The training process may further train the diffusion model to learn how to determine the audio correction parameters by, for each corresponding training sample of the plurality of training samples: determining a corresponding LLM loss based on the corresponding ground-truth transcription of the corresponding training utterance and the corresponding sequence of training text embeddings, wherein training the diffusion model to learn how to predict the corresponding audio correction parameter includes jointly training the sequence processing neural network based on the corresponding LLM loss and the diffusion model to learn how to predict the corresponding correction parameter for the corresponding training sample that minimizes the corresponding gradient for the speech recognition model.
In some examples, the operations further include, for each corresponding training sample of the plurality of training samples: identifying error patterns in the corresponding LLM-based training transcription based on the corresponding ground-truth transcription of the corresponding training utterance, wherein training the diffusion model to learn how to predict the corresponding audio correction parameter that minimizes the corresponding gradient for the speech recognition model is further based on the identified error patterns. Additionally or alternatively, prior to the training process training the diffusion model, the speech recognition model and the sequence processing neural network may be initially trained on a fine-tuning training set to teach the audio encoder of the speech recognition model to learn how to generate training audio encodings that improve accuracy of training text embeddings generated as output from the sequence processing neural network.

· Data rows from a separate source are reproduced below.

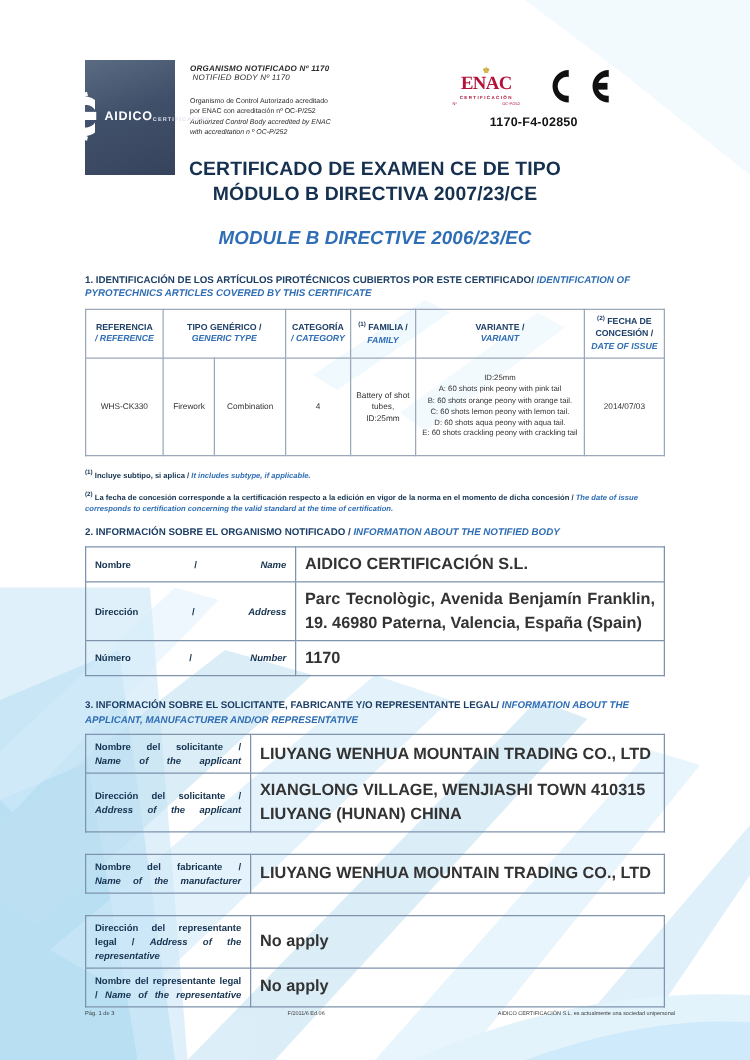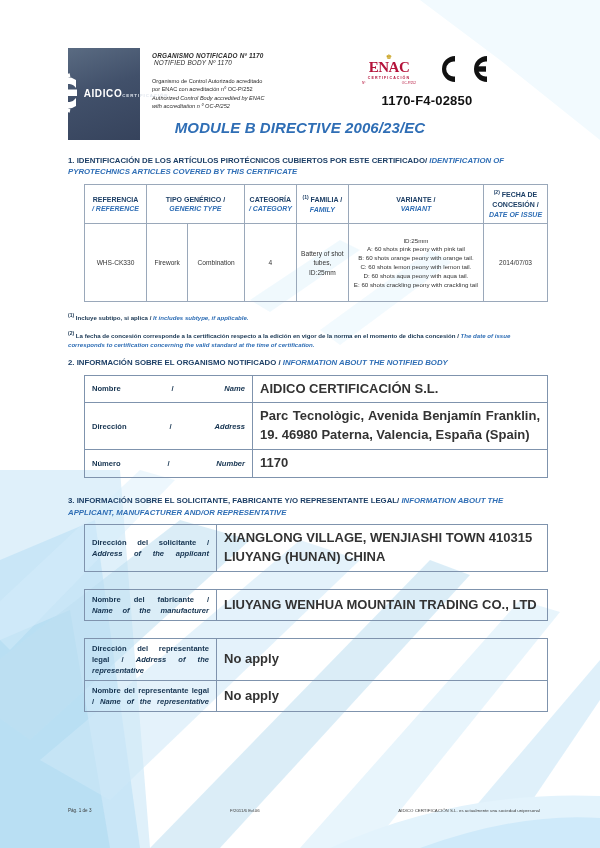--- a/index.html
+++ b/index.html
@@ -51,33 +51,33 @@
   .enac-crown { font-size:7px; color:#c8a01a; line-height:1; }
   .enac-word {
     font-family:"Liberation Serif", serif;
     font-size:15px; font-weight:bold; color:#b4123a; line-height:1; letter-spacing:-.5px;
   }
   .enac-bar { font-size:3.6px; font-weight:bold; color:#b4123a; letter-spacing:1.1px; margin-top:1px;}
   .enac-foot { display:flex; justify-content:space-between; font-size:3.2px; color:#b4123a; margin-top:1px;}
   .ce-mark { height: 30px; }
   .reg-line { font-size:10px; font-weight:bold; color:#111; margin-top:9px; letter-spacing:.1px;}
   .reg-line .en { font-style:italic; }
-  .reg-no { font-size:13px; font-weight:bold; color:#111; margin-top:3px; letter-spacing:.2px;}
+  .reg-no { font-size:10px; font-weight:bold; color:#111; margin-top:3px; letter-spacing:.2px;}
 
   
   .title-es { text-align:center; margin-top:22px; }
   .title-es div { font-size:15.5px; font-weight:bold; color:#15314f; letter-spacing:.1px; line-height:1.32;}
   .title-en { text-align:center; margin-top:14px; }
   .title-en div { font-size:15px; font-weight:bold; font-style:italic; color:#2f6eb5; letter-spacing:.1px; line-height:1.32;}
 
   .section-head { margin-top:17px; font-size:7.8px; font-weight:bold; color:#1d3f66; line-height:1.5; }
   .section-head i { color:#2f6eb5; }
 
   
-  table { border-collapse: collapse; width:100%;margin-left:16px; }
+  table { border-collapse: collapse; width:100%; }
   .tbl-main { margin-top:6px; }
   .tbl-main th, .tbl-main td {
     border:1px solid #9aa8ba; padding:2px 3px; text-align:center; vertical-align:middle;
   }
   .tbl-main th { font-size:7px; font-weight:bold; color:#1d3f66; line-height:1.38; padding:4px 2px; }
   .tbl-main th i { color:#2f6eb5; font-weight:bold; }
   .tbl-main th sup { font-size:5px; }
   .tbl-main td { font-size:6.6px; color:#333; height:78px; line-height:1.42; }
   .tbl-main td.variant { font-size:6.2px; }
 
@@ -195,20 +195,24 @@
               <path d="M25,2 A13,13 0 1 0 25,28 L25,22.5 A7.6,7.6 0 1 1 25,7.5 Z" fill="#111"></path>
               <path d="M57,2 A13,13 0 1 0 57,28 L57,22.5 A7.6,7.6 0 1 1 57,7.5 Z" fill="#111"></path>
               <rect x="46" y="12.3" width="10" height="5.4" fill="#111"></rect>
             </svg>
           </div>
         </div>
         <div class="reg-no">1170-F4-02850</div>
       </div>
     </div>
 
+    <div class="title-es">
+      <div>CERTIFICADO DE EXAMEN CE DE TIPO</div>
+      <div>MÓDULO B DIRECTIVA 2007/23/CE</div>
+    </div>
     <div class="title-en">
       <div>MODULE B DIRECTIVE 2006/23/EC</div>
     </div>
 
     <div class="section-head">
       <span>1. IDENTIFICACIÓN DE LOS ARTÍCULOS PIROTÉCNICOS CUBIERTOS POR ESTE CERTIFICADO/ </span><i>IDENTIFICATION OF PYROTECHNICS ARTICLES COVERED BY THIS CERTIFICATE</i>
     </div>
 
     <table class="tbl-main">
       <thead>
@@ -298,20 +302,26 @@
     </table>
 
     <div class="section-head">
       <span>3. INFORMACIÓN SOBRE EL SOLICITANTE, FABRICANTE Y/O REPRESENTANTE LEGAL/ </span><i>INFORMATION ABOUT THE APPLICANT, MANUFACTURER AND/OR REPRESENTATIVE</i>
     </div>
 
     <table class="tbl-kv narrow">
       <tbody>
         <tr>
           <td class="k">
+            <span>Nombre del solicitante /</span><br><i>Name of the applicant</i>
+          </td>
+          <td class="v">LIUYANG WENHUA MOUNTAIN TRADING CO., LTD</td>
+        </tr>
+        <tr>
+          <td class="k">
             <span>Dirección del solicitante /</span><br><i>Address of the applicant</i>
           </td>
           <td class="v">XIANGLONG VILLAGE, WENJIASHI TOWN 410315 LIUYANG  (HUNAN) CHINA</td>
         </tr>
       </tbody>
     </table>
 
     <div class="gap"></div>
 
     <table class="tbl-kv narrow">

In some implementations, when training the diffusion model to learn how to predict the corresponding audio correction parameter, the diffusion model is conditioned on at least one of the corresponding sequence of original training input audio features, the corresponding sequence of training audio encodings, or the corresponding first pass training transcription. When the training process trains diffusion model, parameters of the speech recognition model may be held fixed.
Another aspect of the disclosure provides a system that includes data processing hardware and memory hardware in communication with the data processing hardware. The memory hardware stores instructions that when executed on the data processing hardware causes the data processing hardware to perform operations that include receiving a sequence of original input audio features characterizing a spoken utterance; encoding, by an audio encoder of a speech recognition model, the sequence of original input audio features into a corresponding sequence of original audio encodings; processing, using a sequence processing neural network, the sequence of original audio encodings to generate a sequence of text embeddings; determining, using a diffusion model conditioned on the sequence of text embeddings, an audio correction parameter; modifying the sequence of original input audio features based on the audio correction parameter to generate a sequence of modified input audio features; and processing, using the speech recognition model, the sequence of modified input audio features to generate a final transcription of the spoken utterance.

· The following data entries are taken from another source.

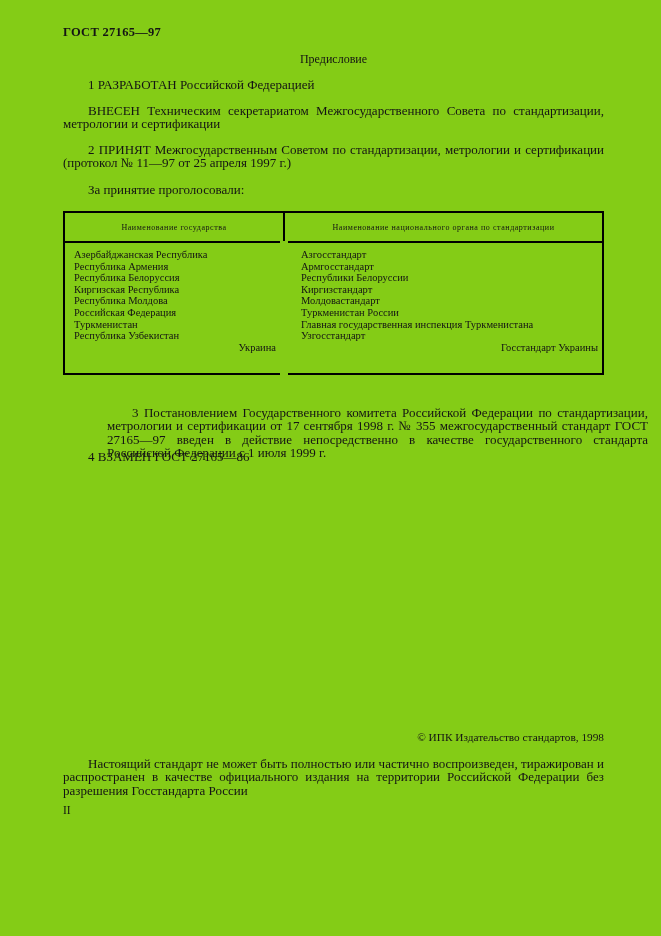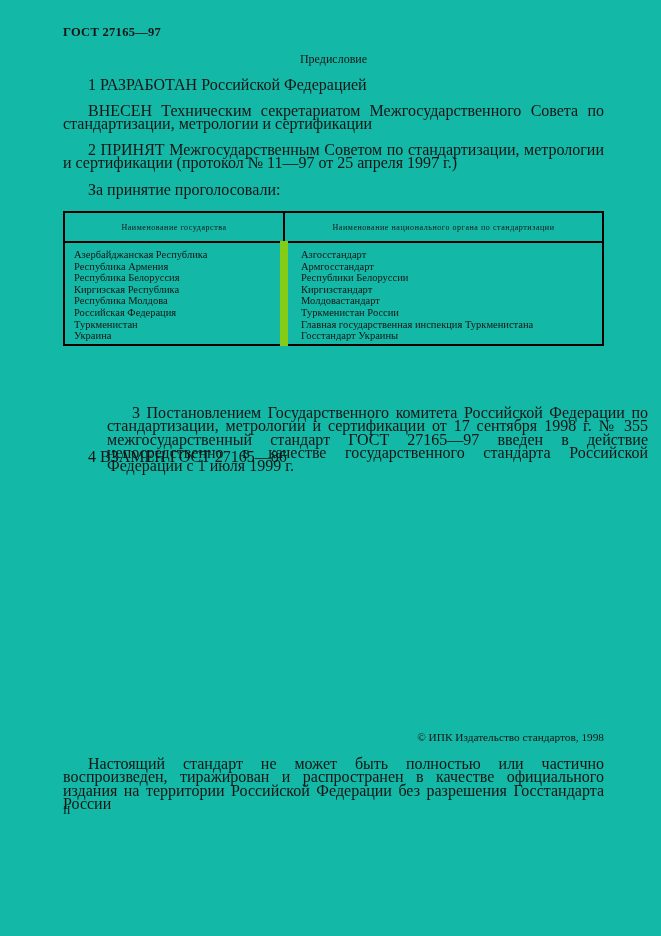--- a/index.html
+++ b/index.html
@@ -4,21 +4,21 @@
 <style>
   html, body {
     margin: 0;
     padding: 0;
     background: #ffffff;
   }
   .page {
     position: relative;
     width: 661px;
     height: 936px;
-    background: #14b8a6;
+    background: #84cc16;
     font-family: "Liberation Serif", "DejaVu Serif", serif;
     color: #141414;
     overflow: hidden;
   }
   .content {
     position: absolute;
     left: 63px;
     top: 0;
     width: 541px;
     height: 100%;
@@ -31,21 +31,21 @@
     font-weight: bold;
     letter-spacing: 0.3px;
   }
   .section-title {
     top: 52px;
     text-align: center;
     font-size: 12px;
   }
   .para {
     margin: 0;
-    font-size: 16px;
+    font-size: 13px;
     line-height: 13.3px;
     text-align: justify;
     text-indent: 25px;
   }
   .clause1 { top: 78px; }
   .clause-vnesen { top: 104px; }
   .clause2 { top: 143px; }
   .vote-intro { top: 183px; text-align: left; }
   .clause3 { top: 406px; margin-left: 44px; }
   .clause4 { top: 450px; text-align: left; }
@@ -75,21 +75,21 @@
     font-size: 10.5px;
     line-height: 11.6px;
     padding: 0 4px 0 9px;
     vertical-align: top;
   }
   table.vote-table td.org-cell {
     border-left: 8px solid #84cc16;
     padding-left: 13px;
   }
   table.vote-table tbody tr:first-child td { padding-top: 6px; margin-top: 13px; }
-  table.vote-table tbody tr:last-child td { padding-bottom: 2px; }
+  table.vote-table tbody tr:last-child td { padding-bottom: 20px; text-align: right; }
 
   .copyright {
     top: 731px;
     text-align: right;
     font-size: 11.3px;
   }
   .legal { top: 757px; }
   .page-number {
     top: 804px;
     font-size: 11.5px;
@@ -147,20 +147,24 @@
           </tr>
           <tr>
             <td class="state-cell">Российская Федерация</td>
             <td class="org-cell">Туркменистан России</td>
           </tr>
           <tr>
             <td class="state-cell">Туркменистан</td>
             <td class="org-cell">Главная государственная инспекция Туркменистана</td>
           </tr>
           <tr>
+            <td class="state-cell">Республика Узбекистан</td>
+            <td class="org-cell">Узгосстандарт</td>
+          </tr>
+          <tr>
             <td class="state-cell">Украина</td>
             <td class="org-cell">Госстандарт Украины</td>
           </tr>
         </tbody>
     </table>
 
     <p class="block para clause3">3 Постановлением Государственного комитета Российской Федерации по стандартизации, метрологии и сертификации от 17 сентября 1998 г. № 355 межгосударственный стандарт ГОСТ 27165—97 введен в действие непосредственно в качестве государственного стандарта Российской Федерации с 1 июля 1999 г.</p>
 
     <p class="block para clause4">4 ВЗАМЕН ГОСТ 27165—86</p>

Implementations of the disclosure may include one or more of the following optional features. In some implementations, the operations further include when determining the audio correction parameter, the diffusion model is further conditioned on the sequence of original audio encodings. In some examples, the operations also include decoding, by a speech decoder of the speech recognition model, the sequence of original audio encodings to generate, as output from the speech recognition model, an initial transcription of the spoken utterance. Here, when determining the audio correction parameter, the diffusion model is further conditioned on the initial transcription of the spoken utterance. In these examples, the speech decoder may include a recurrent neural network-transducer (RNN-T) architecture or a large language model (LLM)-based decoder. The diffusion model may be further conditioned on the sequence of original input audio features.
The sequence processing neural network may include a large language model (LLM) and the sequence of text embeddings corresponds to an LLM-based transcription of the spoken utterance. Here, modifying the sequence of original input audio features based on the audio correction parameter includes modifying the sequence of original input audio features by applying the audio correction parameter to modify a sub-sequence of the original input audio features. For instance, the sub-sequence of the original input audio features may characterize at least one of a named-entity or a frequently misrecognized term identified in the LLM-based transcription. The audio encoder of the speech recognition model comprises a plurality of multi-head attention layers such as Conformer layers or Transformer layers.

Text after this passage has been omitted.